» **Task statement**:
Each line from the one containing "WORLD CUP DACHSHUND" through the end of the entries below should be transcribed exactly, and no other line.

» **The input**:
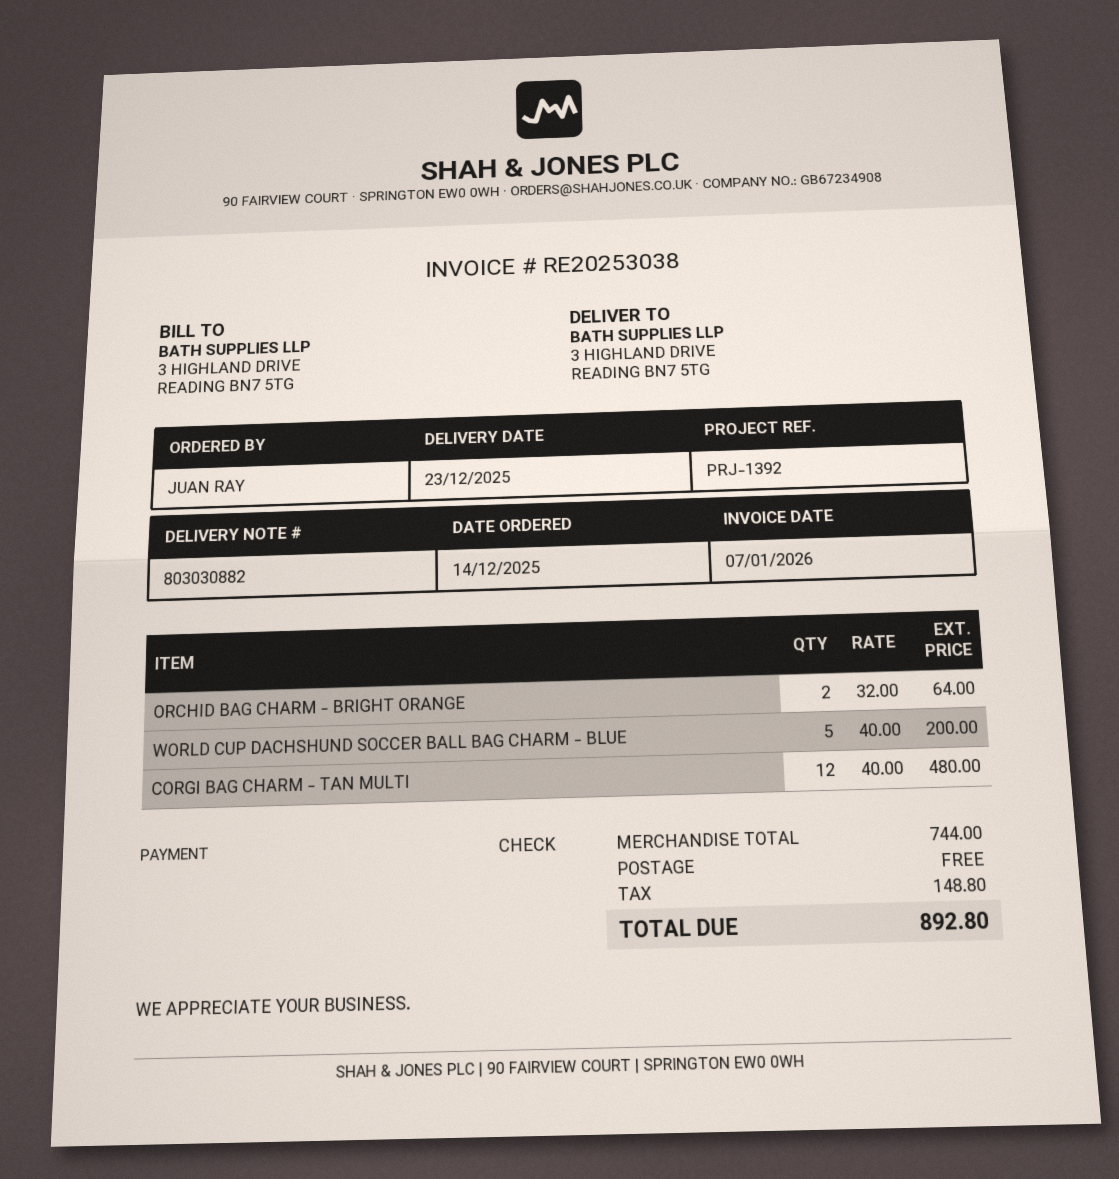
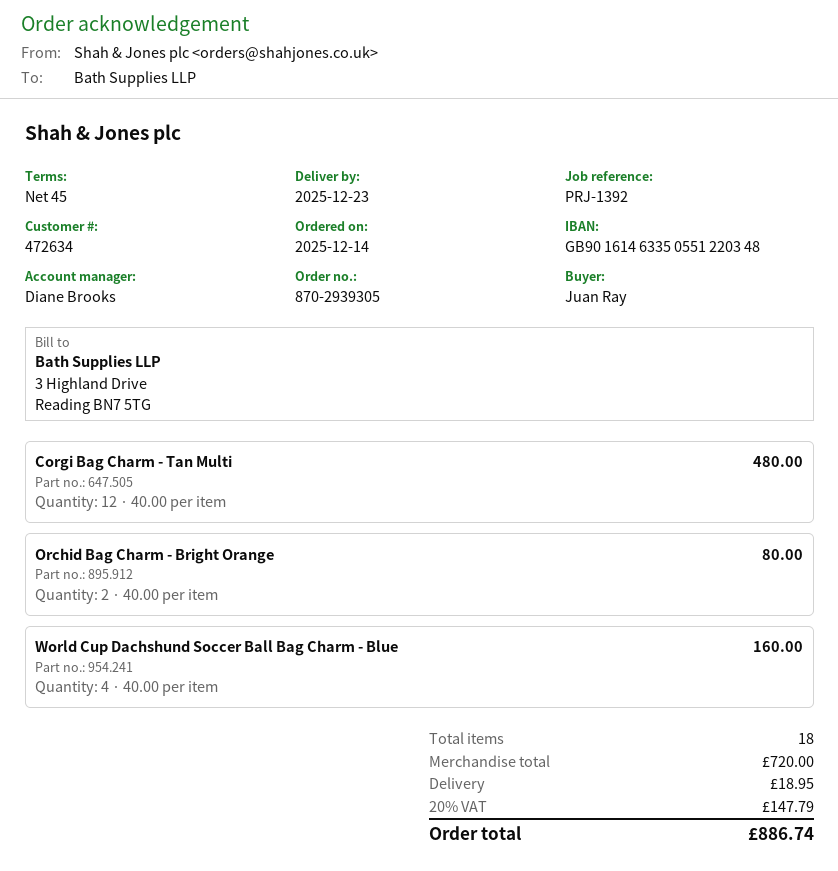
ORCHID BAG CHARM - BRIGHT ORANGE: 2 x 32.00 = 64.00 -> 2 x 40.00 = 80.00
WORLD CUP DACHSHUND SOCCER BALL BAG CHARM - BLUE: 5 x 40.00 = 200.00 -> 4 x 40.00 = 160.00
subtotal: 744.00 -> 720.00
shipping: 0.00 -> 18.95
tax: 148.80 -> 147.79
total: 892.80 -> 886.74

» **Response**:
WORLD CUP DACHSHUND SOCCER BALL BAG CHARM - BLUE: 5 x 40.00 = 200.00 -> 4 x 40.00 = 160.00
subtotal: 744.00 -> 720.00
shipping: 0.00 -> 18.95
tax: 148.80 -> 147.79
total: 892.80 -> 886.74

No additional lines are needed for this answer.